I am in it and it gets crazier everyday. As silly as it sounds, (he's only been home a couple weeks) he drives me nuts. He has been able to do to me what no man before him has...He has turned me into "THAT" girl. I am now that girl who gets excited at the thought of being with him, who (no matter how many times he's done it,) still blushes every time he reaches for my hand, and the girl who wants to spend all day with him. There is no fear when I'm with him, except that he will have to leave. There is no insecurity, until he is gone. There is no ego, except in joking. But most importantly, there IS a spirituality to him that I have been searching for. I wish I could come here and write about other things but the fact of the matter is, he's always on my mind. "If you really knew me" you would know that this is the point where it all usually has gone downhill. Honestly, I'm scared but I have this calming reassurance that I don't NEED to be scared. There is a kindness and an honesty in his eyes that gives me that reassurance.  I love the way he looks at me, I love the way he wants to take care of me and I love the relationship that he has already developed with his Heavenly Father. I love that he takes all the things I used to tease others about and makes me appreciate them. (He calls me "baby".  hahahahahaha. I know it's supposed to be cute but I STILL find it corny.)  I know it's a bit early but I know that I've never let myself feel these things (muchless share them with the world) before. It is strange because as vulnerable as I feel, I also feel that one of two things can happen...I can either experience wonderful blessings as a result of his presence in my life or I can get hurt. I have never been ok with the latter of the two but somehow I feel like if I get hurt, I'm meant to experience that as well.  I am so excited for what the Lord has in store for me. This has been a long time coming but I'm ready to take each beautiful day as it comes.
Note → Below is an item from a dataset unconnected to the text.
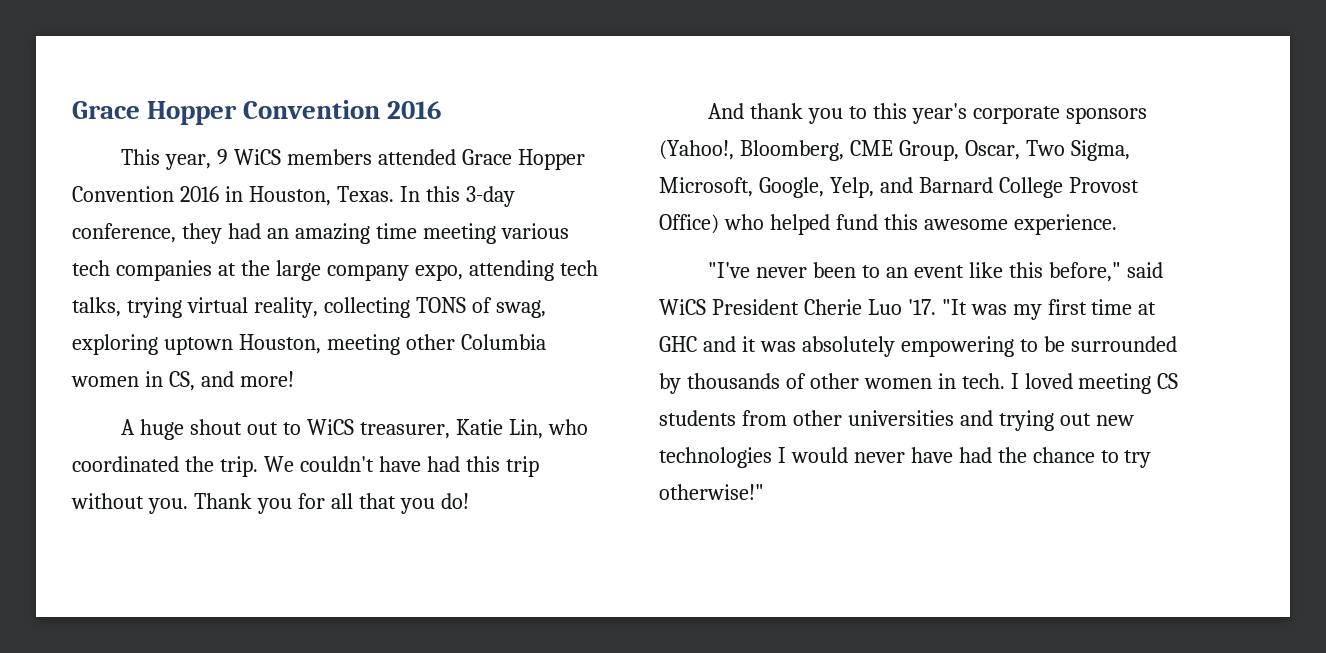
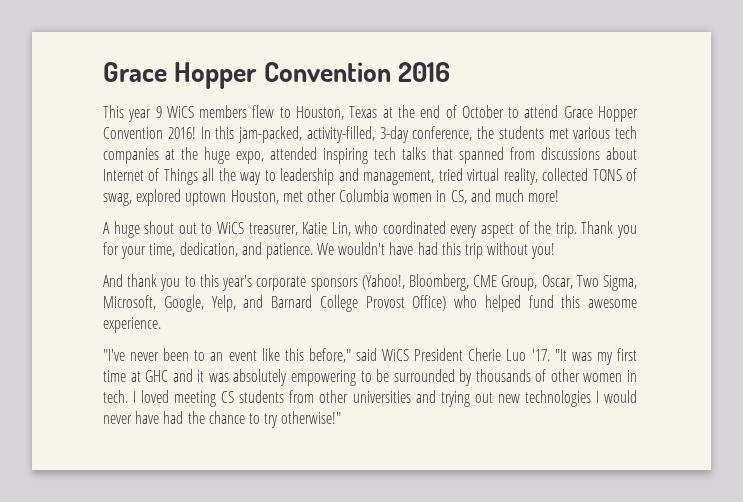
- This year, 9 WiCS members attended Grace Hopper Convention 2016 in Houston, Texas. In this 3-day conference, they had an amazing time meeting various tech companies at the large company expo, attending tech talks, trying virtual reality, collecting TONS of swag, exploring uptown Houston, meeting other Columbia women in CS, and more!
+ This year 9 WiCS members flew to Houston, Texas at the end of October to attend Grace Hopper Convention 2016! In this jam-packed, activity-filled, 3-day conference, the students met various tech companies at the huge expo, attended inspiring tech talks that spanned from discussions about Internet of Things all the way to leadership and management, tried virtual reality, collected TONS of swag, explored uptown Houston, met other Columbia women in CS, and much more!
- A huge shout out to WiCS treasurer, Katie Lin, who coordinated the trip. We couldn't have had this trip without you. Thank you for all that you do!
+ A huge shout out to WiCS treasurer, Katie Lin, who coordinated every aspect of the trip. Thank you for your time, dedication, and patience. We wouldn't have had this trip without you!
I realize that this is a choppy version of my thoughts but I write em as they come.  :)  The girls of SWV know exactly what i'm talking about.

I don't know what it is that you've done to me...
but it's caused me to act in such a crazy way.
Whatever it is that you do when you do what you're doing...
it's a feeling I don't understand.
'Cause my heart starts beating triple time,
with thoughts of loving you on my mind.
I can't figure out just what to do,
when the cause and cure is you.
I get so weak in the knees I can hardly speak.
I lose all control and something takes over me.
In a daze and it's so amazing, it's not a phase.
I want you to stay with me, by my side.
I swallow my pride, your love is so sweet.
It knocks me right off of my feet.
I can't explain why your loving makes me weak.
t's Time after time after time I've tried to fight it.
But your love is strong it keeps on holding on.
Resistance is down when you're around, starts fading.
In my condition I don't want to be alone.
Cause my heart starts beating triple time,
with thoughts of loving you on my mind.
I can't figure out just what to do,
when the cause and cure is you.
I try hard to fight it.
No way can I deny it.
Your love's so sweet.
It knocks me off my feet.
I get so weak...
Blood starts racing through my veins
I get so weak...
Boy it's something I can't explain.
I get so weak...
Something 'bout the way you do
the things you do ooh ooh, it...
knocks me right off of my feet,
off of my feet.
Can't explain why your loving makes me weak.

sheesh.

1 comment:

  1. AWE;) Shaina!!!! This how I felt when I met Tim;) it's ok to be vulnerable. I am so happy to hear you are falling for this guy;) PS pics please I must approve!!! LOL :}

    ReplyDelete

:)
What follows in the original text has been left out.